What you need to do. Set down every entry again word for word, please, but skip the pictures.
───
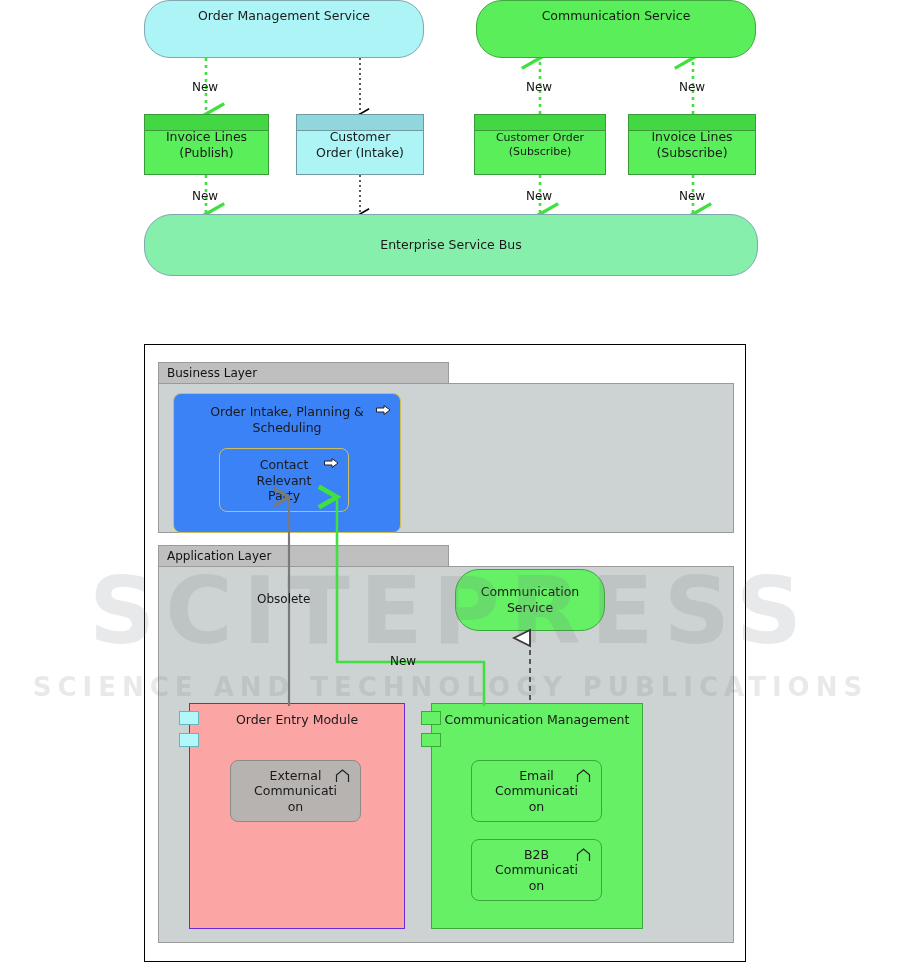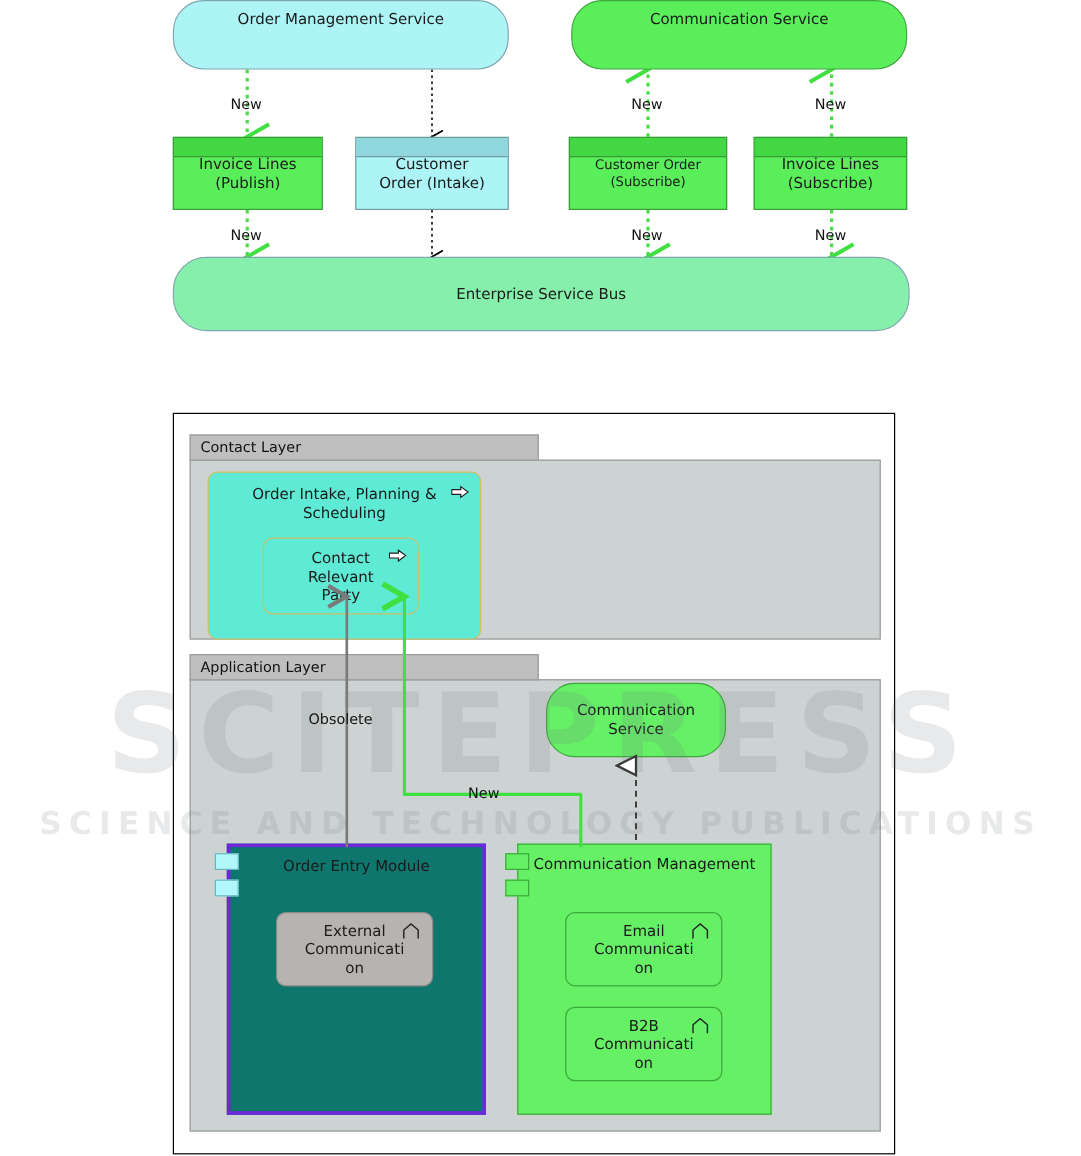--- a/index.html
+++ b/index.html
@@ -108,21 +108,21 @@
   }
   .layer-body {
     position: absolute;
     background: #cdd3d2;
     border: 1px solid #9a9a9a;
     box-sizing: border-box;
     z-index: 2;
   }
 
   .biz-box {
-    background: #5eead4;
+    background: #3b82f6;
     border: 1px solid #cdbf5e;
     border-radius: 8px;
     box-sizing: border-box;
     position: absolute;
     z-index: 4;
   }
   .biz-label {
     position: absolute;
     left: 0; right: 0;
     text-align: center;
@@ -134,21 +134,21 @@
     position: absolute;
     width: 15px; height: 12px;
     z-index: 5;
   }
 
   .app-component {
     position: absolute;
     box-sizing: border-box;
     z-index: 4;
   }
-  .comp-cyan { background: #0f766e; border: 3px solid #6d28d9; }
+  .comp-cyan { background: #fca5a5; border: 1px solid #6d28d9; }
   .comp-green { background: #66f066; border: 1px solid #3aa93a; }
   .comp-title {
     position: absolute;
     left: 0; right: 0; top: 8px;
     text-align: center;
     font-size: 12.5px;
     color: #1a1a1a;
   }
   .comp-tab {
     position: absolute;
@@ -314,21 +314,21 @@
   <div class="edge-label" style="left:192px; top:80px;">New</div>
   <div class="edge-label" style="left:526px; top:80px;">New</div>
   <div class="edge-label" style="left:679px; top:80px;">New</div>
   <div class="edge-label" style="left:192px; top:189px;">New</div>
   <div class="edge-label" style="left:526px; top:189px;">New</div>
   <div class="edge-label" style="left:679px; top:189px;">New</div>
 
   <div id="arch-frame">
 
     <div class="layer-tab" style="left:13px; top:17px; width:291px; height:22px;">
-      <span>Contact Layer</span>
+      <span>Business Layer</span>
     </div>
     <div class="layer-body" style="left:13px; top:38px; width:576px; height:150px;"></div>
 
     <div class="layer-tab" style="left:13px; top:200px; width:291px; height:22px;">
       <span>Application Layer</span>
     </div>
     <div class="layer-body" style="left:13px; top:221px; width:576px; height:377px;"></div>
 
     <div class="biz-box" style="left:28px; top:48px; width:228px; height:140px;">
       <div class="biz-label" style="top:10px;">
───
Written reply.
--- a/index.html
+++ b/index.html
@@ -108,21 +108,21 @@
   }
   .layer-body {
     position: absolute;
     background: #cdd3d2;
     border: 1px solid #9a9a9a;
     box-sizing: border-box;
     z-index: 2;
   }
 
   .biz-box {
-    background: #5eead4;
+    background: #3b82f6;
     border: 1px solid #cdbf5e;
     border-radius: 8px;
     box-sizing: border-box;
     position: absolute;
     z-index: 4;
   }
   .biz-label {
     position: absolute;
     left: 0; right: 0;
     text-align: center;
@@ -134,21 +134,21 @@
     position: absolute;
     width: 15px; height: 12px;
     z-index: 5;
   }
 
   .app-component {
     position: absolute;
     box-sizing: border-box;
     z-index: 4;
   }
-  .comp-cyan { background: #0f766e; border: 3px solid #6d28d9; }
+  .comp-cyan { background: #fca5a5; border: 1px solid #6d28d9; }
   .comp-green { background: #66f066; border: 1px solid #3aa93a; }
   .comp-title {
     position: absolute;
     left: 0; right: 0; top: 8px;
     text-align: center;
     font-size: 12.5px;
     color: #1a1a1a;
   }
   .comp-tab {
     position: absolute;
@@ -314,21 +314,21 @@
   <div class="edge-label" style="left:192px; top:80px;">New</div>
   <div class="edge-label" style="left:526px; top:80px;">New</div>
   <div class="edge-label" style="left:679px; top:80px;">New</div>
   <div class="edge-label" style="left:192px; top:189px;">New</div>
   <div class="edge-label" style="left:526px; top:189px;">New</div>
   <div class="edge-label" style="left:679px; top:189px;">New</div>
 
   <div id="arch-frame">
 
     <div class="layer-tab" style="left:13px; top:17px; width:291px; height:22px;">
-      <span>Contact Layer</span>
+      <span>Business Layer</span>
     </div>
     <div class="layer-body" style="left:13px; top:38px; width:576px; height:150px;"></div>
 
     <div class="layer-tab" style="left:13px; top:200px; width:291px; height:22px;">
       <span>Application Layer</span>
     </div>
     <div class="layer-body" style="left:13px; top:221px; width:576px; height:377px;"></div>
 
     <div class="biz-box" style="left:28px; top:48px; width:228px; height:140px;">
       <div class="biz-label" style="top:10px;">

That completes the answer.